A symlink has to point to a physical file if you want it to return a file descriptor on open.
So, what you are asking is interesting but does not make sense to me.
Rather than you telling us how to do it, please tell us what you are trying to accomplish.
I am looking for a way to create a symlink which will point to last 1000 lines of a logfile. The link will dynamically point to the last 1000 lines always.
My log file is huge and I am only interested to see what happened recently.

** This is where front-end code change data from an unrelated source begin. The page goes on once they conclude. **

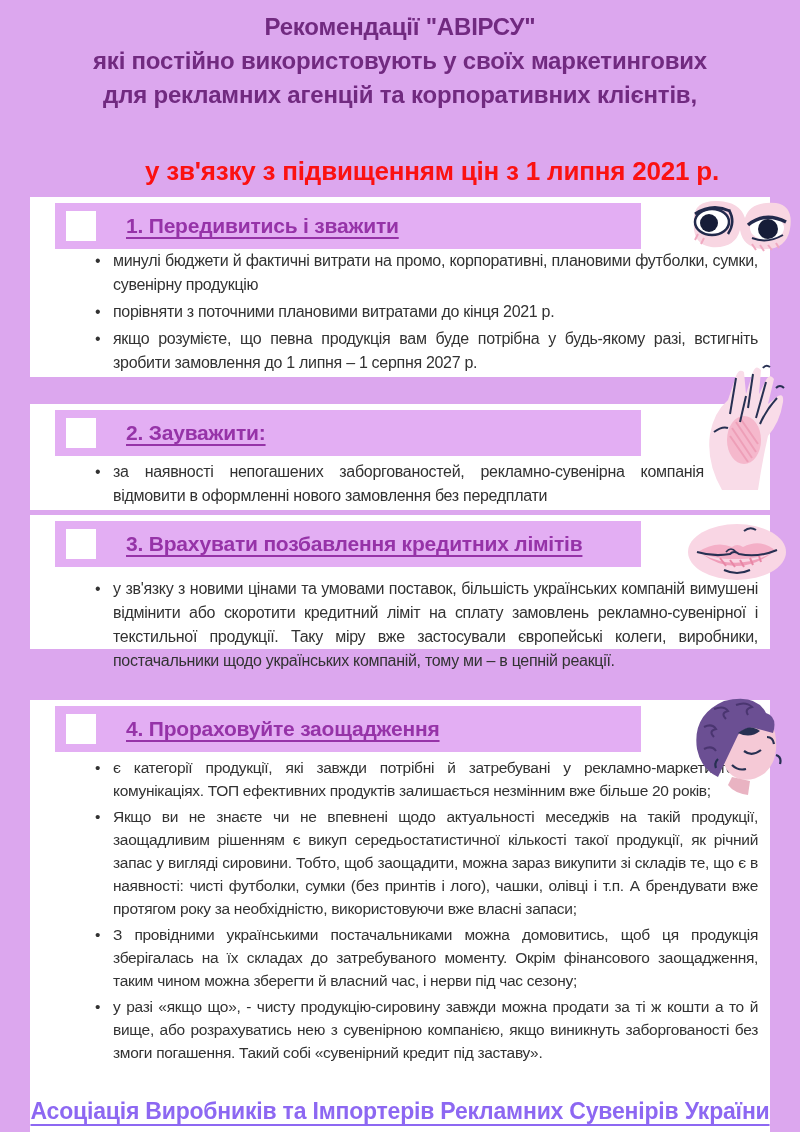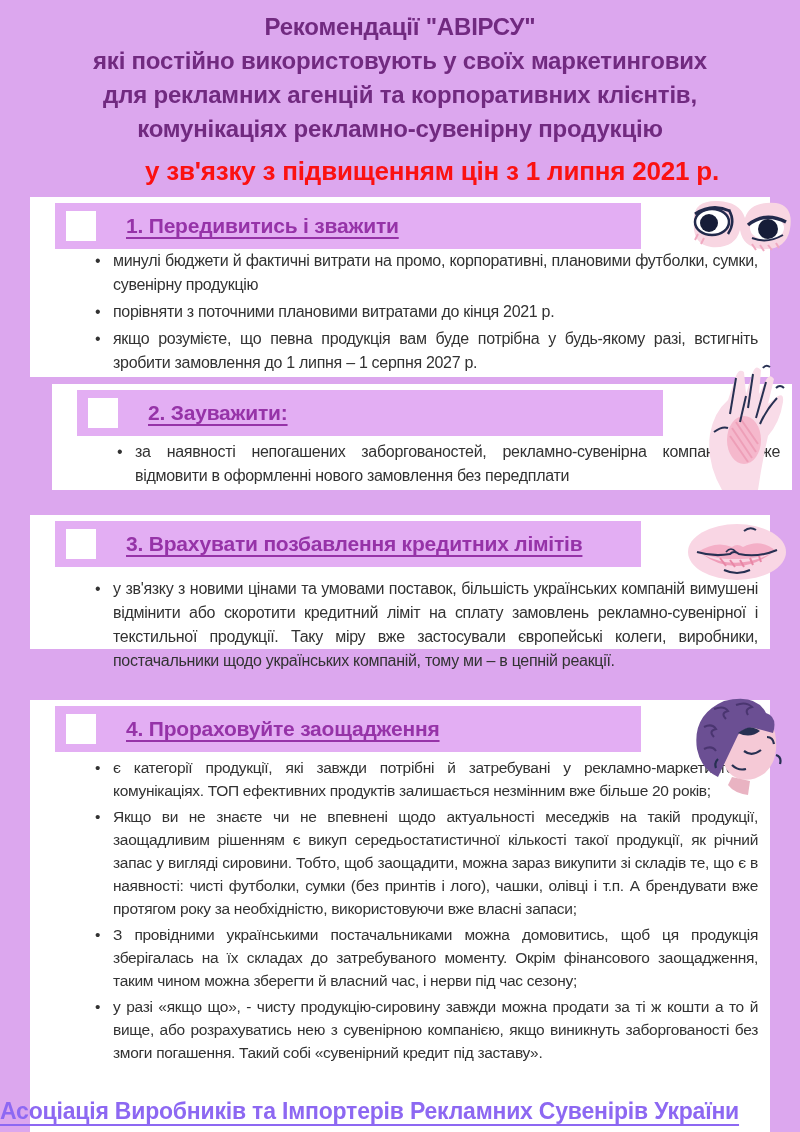--- a/index.html
+++ b/index.html
@@ -66,7 +66,6 @@
   <div>Рекомендації "АВІРСУ"</div>
   <div>які постійно використовують у своїх маркетингових</div>
   <div>для рекламних агенцій та корпоративних клієнтів,</div>
-  <div>комунікаціях рекламно-сувенірну продукцію</div>
 </div>
 
 <div class="subtitle">у зв'язку з підвищенням цін з 1 липня 2021 р.</div>

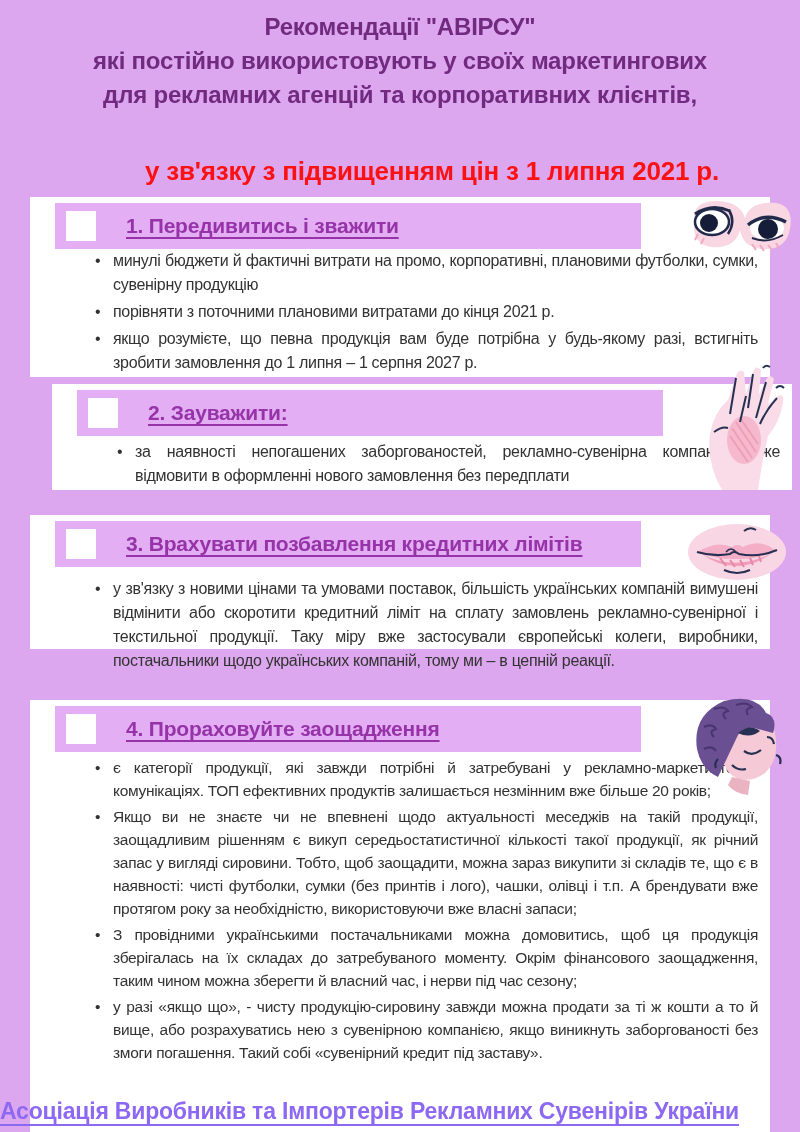--- a/index.html
+++ b/index.html
@@ -21,7 +21,7 @@
     position:absolute;left:30px;width:740px;background:#ffffff;
   }
   #card1{top:197px;height:180px;}
-  #card2{top:384px;height:106px;margin-left:22px;}
+  #card2{top:404px;height:106px;}
   #card3{top:515px;height:134px;}
   #card4{top:700px;height:460px;}
   .section-header{

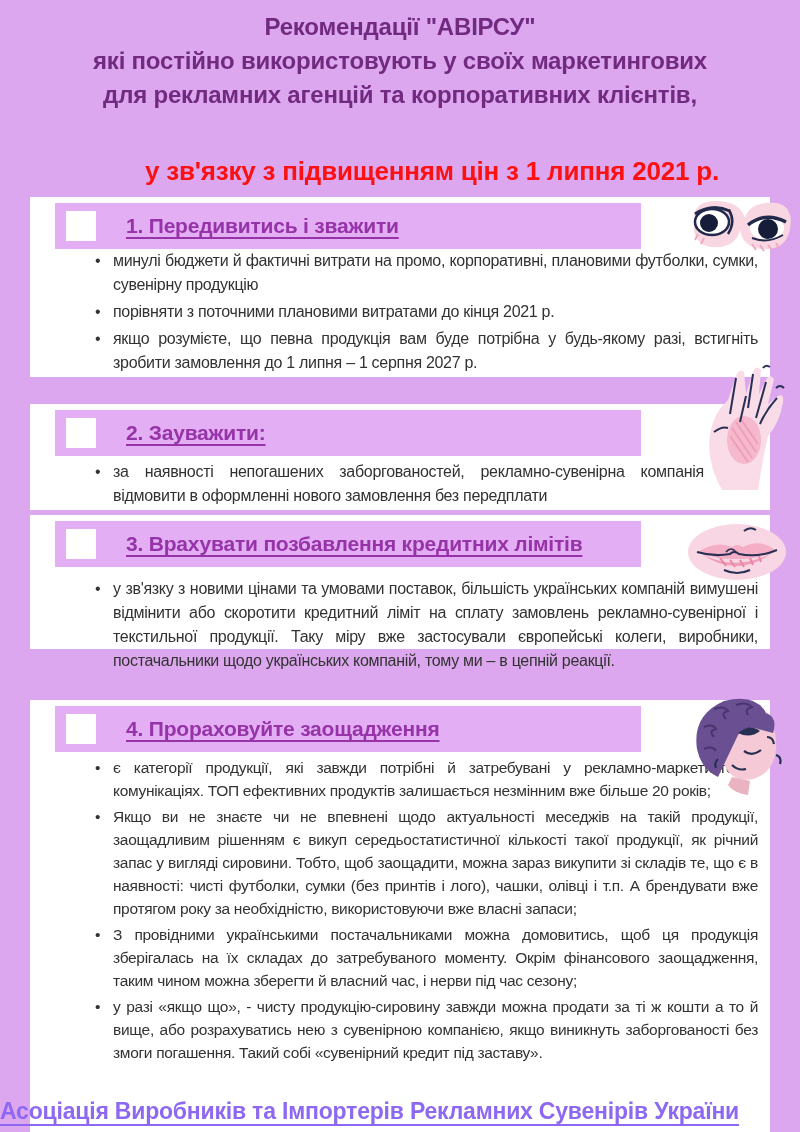--- a/index.html
+++ b/index.html
@@ -53,7 +53,7 @@
   #lips-illu{left:686px;top:522px;}
   #face-illu{left:688px;top:697px;}
   .footer-link{
-    position:absolute;top:1098px;left:0;width:800px;
+    position:absolute;top:1098px;left:0;width:800px;text-align:center;
     color:#8d68f2;font-weight:bold;font-size:23px;
     text-decoration:underline;text-decoration-thickness:2px;text-underline-offset:5px;
     letter-spacing:-0.2px;cursor:pointer;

Alias will help to get the last 1000 lines dynamically. I am planning to expose this file using web server for external users to read. In this case will alias be helpful?
Create a named pipe:
mkfifo /tmp/watch_log
Point the tail command to it and background it:
tail -f -n1000 logfile > /tmp/watch_log &
Watch it using the cat command:
cat /tmp/watch_log
Hi, I am wondering if there is a way to create 'conditional symlinks' on a GNU/linux or unix system. I know this has been brought up already several times.. (I wanted to put some links but I dont have 5 posts yet..)
From wikipedia
However I haven't seen any solutions.
I have the "feeling" that it could perhaps be done by creating a special device (like in /dev). However I have no experience creating such devices. For example a small C-program could act as wrapper processing the conditionals, working as pipe stream. For example based on the hostname the stream would point to either file1 or file2, of course more complicated operations are easily possible if this basic example works.
Could someone comment if my hunch makes any sense?